Du Chili à Soweto, d’Alger à Naples, de la Palestine de Mahmoud Darwich à la plage d’Ostia où Pasolini fut assassiné, de l’avortement à l’exclusion, du sida à l’immigration, chez Ernest Pignon-Ernest la confrontation aux drames de notre temps comme l’exploration des destins individuels en rupture de norme ou de mythes à raviver, impose de prendre à chaque fois un risque inédit, celui-là même qui hantait Rimbaud quand il s’acharnait à « trouver le lieu et la formule ».

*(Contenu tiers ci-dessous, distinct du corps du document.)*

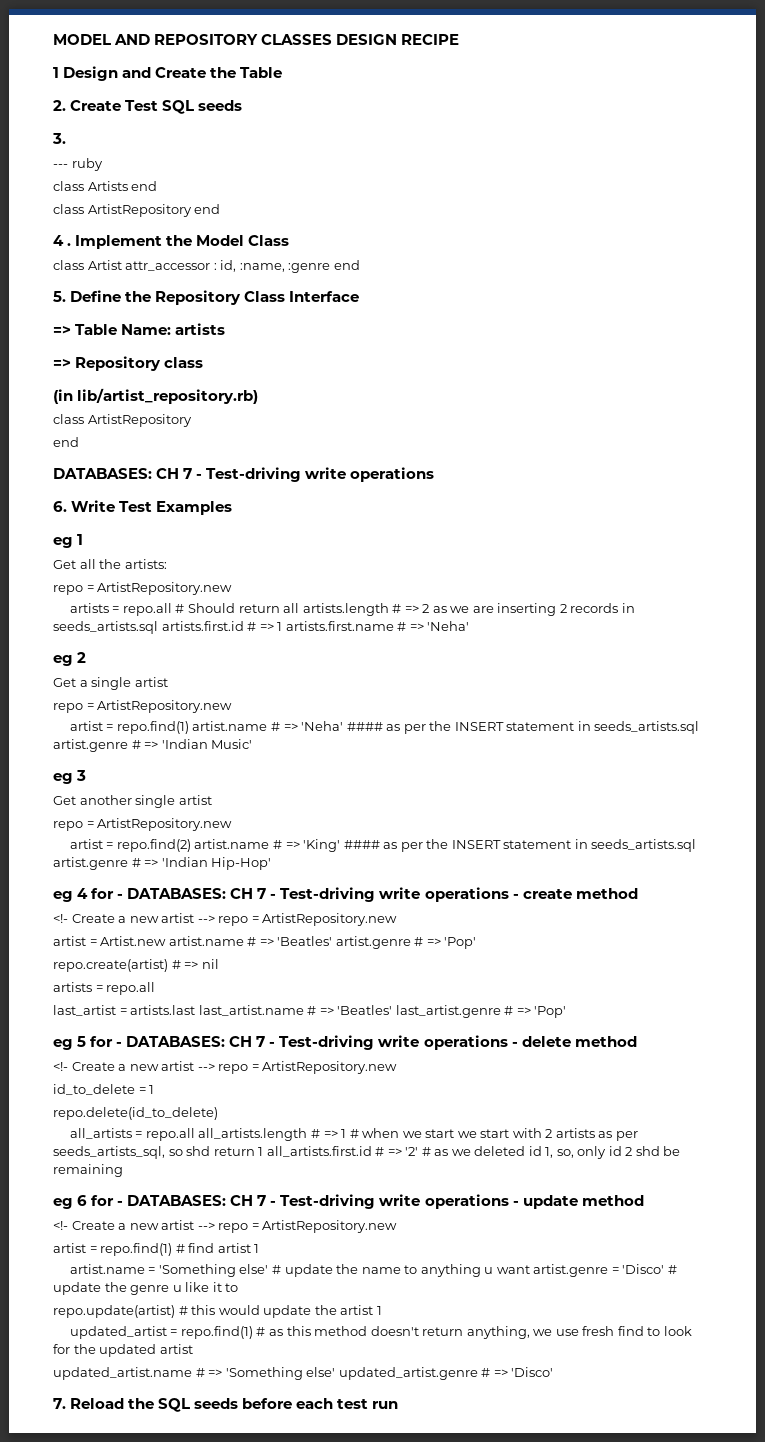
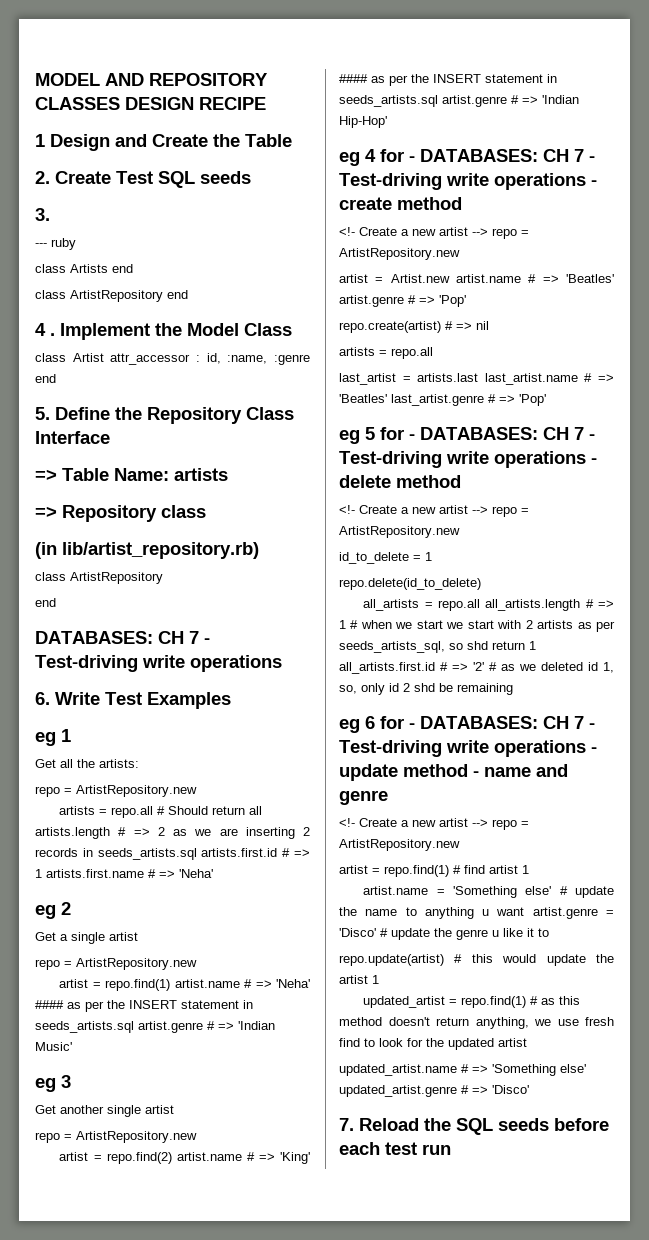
- eg 6 for - DATABASES: CH 7 - Test-driving write operations - update method
+ eg 6 for - DATABASES: CH 7 - Test-driving write operations - update method - name and genre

Ernest Pignon-Ernest a été élu à l’Académie des Beaux-Arts en 2021. En 2024, la Fondation Louis Vuitton à Venise a présenté « Je suis un autre », une large exposition rassemblant des portraits de poètes.
Depuis sa première exposition personnelle en 1979 à l’ARC, MAM Paris, Ernest Pignon-Ernest a présenté ses travaux dans de nombreux musées et institutions, dont le Palais des Papes, Avignon ; la Biennale di Venezia ; le Musée d’Art national de Chine, Beijing ; le Musée des Beaux-Arts, Lille ; le MAMAC, Nice ; la Pinakothek der Moderne, Munich ; le Fonds H&E Leclerc, Landerneau.